Data records -
****************************************
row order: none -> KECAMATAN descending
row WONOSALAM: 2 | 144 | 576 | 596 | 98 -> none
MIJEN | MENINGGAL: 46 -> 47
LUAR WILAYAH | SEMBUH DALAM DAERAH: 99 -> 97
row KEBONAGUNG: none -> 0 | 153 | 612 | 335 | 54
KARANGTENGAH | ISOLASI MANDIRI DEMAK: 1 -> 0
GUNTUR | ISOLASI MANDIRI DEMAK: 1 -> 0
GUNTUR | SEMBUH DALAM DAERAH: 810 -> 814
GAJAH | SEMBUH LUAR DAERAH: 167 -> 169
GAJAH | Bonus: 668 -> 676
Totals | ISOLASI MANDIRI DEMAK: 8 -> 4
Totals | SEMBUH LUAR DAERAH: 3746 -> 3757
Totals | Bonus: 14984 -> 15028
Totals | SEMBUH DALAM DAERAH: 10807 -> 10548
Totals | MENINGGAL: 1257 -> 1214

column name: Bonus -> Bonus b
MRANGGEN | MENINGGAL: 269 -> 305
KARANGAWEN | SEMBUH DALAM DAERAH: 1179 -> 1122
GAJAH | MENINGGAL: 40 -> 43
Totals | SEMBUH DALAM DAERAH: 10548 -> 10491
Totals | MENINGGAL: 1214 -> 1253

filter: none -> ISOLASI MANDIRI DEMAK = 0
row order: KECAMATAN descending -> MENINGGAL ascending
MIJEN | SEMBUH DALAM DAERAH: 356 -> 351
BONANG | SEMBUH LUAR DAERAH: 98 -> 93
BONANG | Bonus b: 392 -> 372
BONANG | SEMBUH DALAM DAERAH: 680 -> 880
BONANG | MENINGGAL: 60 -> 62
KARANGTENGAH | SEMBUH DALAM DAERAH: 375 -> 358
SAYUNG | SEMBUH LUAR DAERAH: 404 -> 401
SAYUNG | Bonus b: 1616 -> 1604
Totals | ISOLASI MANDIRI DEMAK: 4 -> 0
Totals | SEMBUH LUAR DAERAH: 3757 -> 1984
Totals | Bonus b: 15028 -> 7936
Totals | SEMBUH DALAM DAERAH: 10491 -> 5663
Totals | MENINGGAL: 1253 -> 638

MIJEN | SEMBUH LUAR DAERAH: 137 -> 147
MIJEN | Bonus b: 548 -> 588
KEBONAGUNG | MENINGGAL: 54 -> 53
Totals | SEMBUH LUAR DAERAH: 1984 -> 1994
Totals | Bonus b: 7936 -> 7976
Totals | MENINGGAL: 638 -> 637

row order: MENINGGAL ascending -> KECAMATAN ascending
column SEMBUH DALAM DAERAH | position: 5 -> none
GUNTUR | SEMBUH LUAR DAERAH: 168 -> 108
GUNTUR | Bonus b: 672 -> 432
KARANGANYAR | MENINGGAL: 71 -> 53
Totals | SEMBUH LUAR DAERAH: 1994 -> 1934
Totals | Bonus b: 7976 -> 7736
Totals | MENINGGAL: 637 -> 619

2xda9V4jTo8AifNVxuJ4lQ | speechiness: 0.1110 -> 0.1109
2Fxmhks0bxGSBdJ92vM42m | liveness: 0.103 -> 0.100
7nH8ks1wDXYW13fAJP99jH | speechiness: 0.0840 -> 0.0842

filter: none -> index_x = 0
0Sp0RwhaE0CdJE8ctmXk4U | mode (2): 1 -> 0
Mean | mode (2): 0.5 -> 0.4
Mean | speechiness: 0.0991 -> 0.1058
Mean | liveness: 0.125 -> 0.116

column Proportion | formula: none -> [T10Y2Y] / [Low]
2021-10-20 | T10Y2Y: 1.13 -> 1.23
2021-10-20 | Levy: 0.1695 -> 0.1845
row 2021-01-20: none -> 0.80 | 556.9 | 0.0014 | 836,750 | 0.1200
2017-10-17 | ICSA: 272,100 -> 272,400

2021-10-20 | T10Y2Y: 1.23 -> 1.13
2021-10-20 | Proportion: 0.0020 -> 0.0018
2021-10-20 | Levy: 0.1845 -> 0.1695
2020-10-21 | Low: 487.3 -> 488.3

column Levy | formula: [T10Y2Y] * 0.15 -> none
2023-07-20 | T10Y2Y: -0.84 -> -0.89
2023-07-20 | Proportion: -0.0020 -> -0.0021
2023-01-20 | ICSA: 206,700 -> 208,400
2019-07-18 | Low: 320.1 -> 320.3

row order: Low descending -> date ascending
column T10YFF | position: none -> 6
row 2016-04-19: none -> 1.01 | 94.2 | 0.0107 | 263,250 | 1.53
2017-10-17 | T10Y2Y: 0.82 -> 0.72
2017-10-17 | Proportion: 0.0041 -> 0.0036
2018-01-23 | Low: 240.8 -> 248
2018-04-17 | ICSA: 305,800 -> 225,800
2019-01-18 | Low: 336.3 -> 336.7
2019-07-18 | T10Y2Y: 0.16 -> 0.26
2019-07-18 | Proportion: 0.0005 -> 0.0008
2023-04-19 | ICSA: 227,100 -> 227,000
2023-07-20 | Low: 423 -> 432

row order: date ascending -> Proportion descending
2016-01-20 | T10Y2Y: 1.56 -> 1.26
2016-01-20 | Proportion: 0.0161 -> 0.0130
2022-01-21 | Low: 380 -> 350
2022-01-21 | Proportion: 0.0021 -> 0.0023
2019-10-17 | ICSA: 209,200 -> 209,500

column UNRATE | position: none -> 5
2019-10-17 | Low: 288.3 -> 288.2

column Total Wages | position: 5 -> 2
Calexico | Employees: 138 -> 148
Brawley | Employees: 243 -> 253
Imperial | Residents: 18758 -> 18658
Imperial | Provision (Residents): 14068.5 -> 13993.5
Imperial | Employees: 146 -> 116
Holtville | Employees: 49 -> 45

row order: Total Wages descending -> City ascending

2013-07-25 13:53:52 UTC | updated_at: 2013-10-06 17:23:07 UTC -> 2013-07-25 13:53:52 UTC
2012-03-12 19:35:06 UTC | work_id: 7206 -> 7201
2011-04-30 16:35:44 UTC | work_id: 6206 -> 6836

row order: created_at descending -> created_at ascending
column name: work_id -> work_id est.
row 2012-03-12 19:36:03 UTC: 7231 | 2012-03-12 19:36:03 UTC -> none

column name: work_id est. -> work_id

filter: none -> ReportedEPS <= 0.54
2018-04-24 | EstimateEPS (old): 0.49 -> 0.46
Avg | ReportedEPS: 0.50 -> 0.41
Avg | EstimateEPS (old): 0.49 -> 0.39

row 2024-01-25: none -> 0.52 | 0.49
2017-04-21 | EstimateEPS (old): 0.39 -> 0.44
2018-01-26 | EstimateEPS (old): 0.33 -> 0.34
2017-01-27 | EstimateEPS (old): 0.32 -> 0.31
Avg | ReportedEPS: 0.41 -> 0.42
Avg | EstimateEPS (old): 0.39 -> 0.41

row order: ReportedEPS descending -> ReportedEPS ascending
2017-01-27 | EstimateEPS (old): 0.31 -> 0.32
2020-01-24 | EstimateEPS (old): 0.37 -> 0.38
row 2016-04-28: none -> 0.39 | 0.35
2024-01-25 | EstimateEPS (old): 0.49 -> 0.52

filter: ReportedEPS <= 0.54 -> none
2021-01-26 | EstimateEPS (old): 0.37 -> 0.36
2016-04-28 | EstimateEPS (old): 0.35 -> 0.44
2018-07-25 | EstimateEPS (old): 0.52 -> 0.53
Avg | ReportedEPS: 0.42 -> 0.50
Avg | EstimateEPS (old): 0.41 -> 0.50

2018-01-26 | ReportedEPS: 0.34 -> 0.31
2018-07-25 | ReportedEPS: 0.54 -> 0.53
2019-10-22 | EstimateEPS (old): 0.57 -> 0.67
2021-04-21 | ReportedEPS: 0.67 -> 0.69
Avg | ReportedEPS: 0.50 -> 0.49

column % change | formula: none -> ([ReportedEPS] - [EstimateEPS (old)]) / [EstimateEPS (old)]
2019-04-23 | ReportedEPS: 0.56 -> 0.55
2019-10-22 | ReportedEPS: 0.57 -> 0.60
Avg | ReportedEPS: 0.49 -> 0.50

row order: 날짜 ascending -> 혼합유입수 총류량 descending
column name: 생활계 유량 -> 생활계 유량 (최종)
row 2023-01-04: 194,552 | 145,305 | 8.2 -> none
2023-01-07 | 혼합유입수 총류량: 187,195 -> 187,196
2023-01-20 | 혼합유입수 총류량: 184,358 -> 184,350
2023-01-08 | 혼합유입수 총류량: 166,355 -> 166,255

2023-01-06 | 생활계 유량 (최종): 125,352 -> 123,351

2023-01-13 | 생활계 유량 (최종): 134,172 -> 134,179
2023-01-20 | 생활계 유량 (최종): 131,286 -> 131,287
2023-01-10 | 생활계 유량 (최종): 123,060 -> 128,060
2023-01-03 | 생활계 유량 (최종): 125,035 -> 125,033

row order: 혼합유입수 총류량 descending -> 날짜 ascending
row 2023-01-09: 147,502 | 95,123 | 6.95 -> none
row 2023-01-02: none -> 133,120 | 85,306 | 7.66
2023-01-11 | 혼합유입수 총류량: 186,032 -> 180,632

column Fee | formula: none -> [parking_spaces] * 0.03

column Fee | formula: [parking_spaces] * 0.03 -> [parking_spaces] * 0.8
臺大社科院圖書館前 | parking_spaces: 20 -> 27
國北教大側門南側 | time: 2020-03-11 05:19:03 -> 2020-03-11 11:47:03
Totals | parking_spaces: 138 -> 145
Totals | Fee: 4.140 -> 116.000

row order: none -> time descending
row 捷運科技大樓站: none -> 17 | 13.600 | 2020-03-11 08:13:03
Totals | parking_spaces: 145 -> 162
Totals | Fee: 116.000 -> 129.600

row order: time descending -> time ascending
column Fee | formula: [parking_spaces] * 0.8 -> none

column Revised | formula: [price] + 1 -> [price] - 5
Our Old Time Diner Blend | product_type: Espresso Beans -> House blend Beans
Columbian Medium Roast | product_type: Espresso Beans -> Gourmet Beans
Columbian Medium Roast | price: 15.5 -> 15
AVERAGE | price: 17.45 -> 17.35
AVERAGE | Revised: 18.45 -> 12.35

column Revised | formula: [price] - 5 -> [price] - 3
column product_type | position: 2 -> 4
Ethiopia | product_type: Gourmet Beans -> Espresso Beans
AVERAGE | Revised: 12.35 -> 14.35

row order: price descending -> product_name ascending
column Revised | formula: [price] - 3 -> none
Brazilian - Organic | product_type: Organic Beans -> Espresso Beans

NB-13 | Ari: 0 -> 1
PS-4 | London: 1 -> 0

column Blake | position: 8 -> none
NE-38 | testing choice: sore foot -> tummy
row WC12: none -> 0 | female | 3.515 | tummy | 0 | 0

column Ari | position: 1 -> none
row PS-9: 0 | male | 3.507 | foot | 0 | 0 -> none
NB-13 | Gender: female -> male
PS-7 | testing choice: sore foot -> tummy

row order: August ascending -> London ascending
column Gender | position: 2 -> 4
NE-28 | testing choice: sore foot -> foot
****************************************
Look above for the line with "Mean | mode (2): 0.5 -> 0.4" and the line with "2017-10-17 | ICSA: 272,100 -> 272,400". Retype those two lines and every line between them exactly, adding nothing.

Answer section -
Mean | mode (2): 0.5 -> 0.4
Mean | speechiness: 0.0991 -> 0.1058
Mean | liveness: 0.125 -> 0.116

column Proportion | formula: none -> [T10Y2Y] / [Low]
2021-10-20 | T10Y2Y: 1.13 -> 1.23
2021-10-20 | Levy: 0.1695 -> 0.1845
row 2021-01-20: none -> 0.80 | 556.9 | 0.0014 | 836,750 | 0.1200
2017-10-17 | ICSA: 272,100 -> 272,400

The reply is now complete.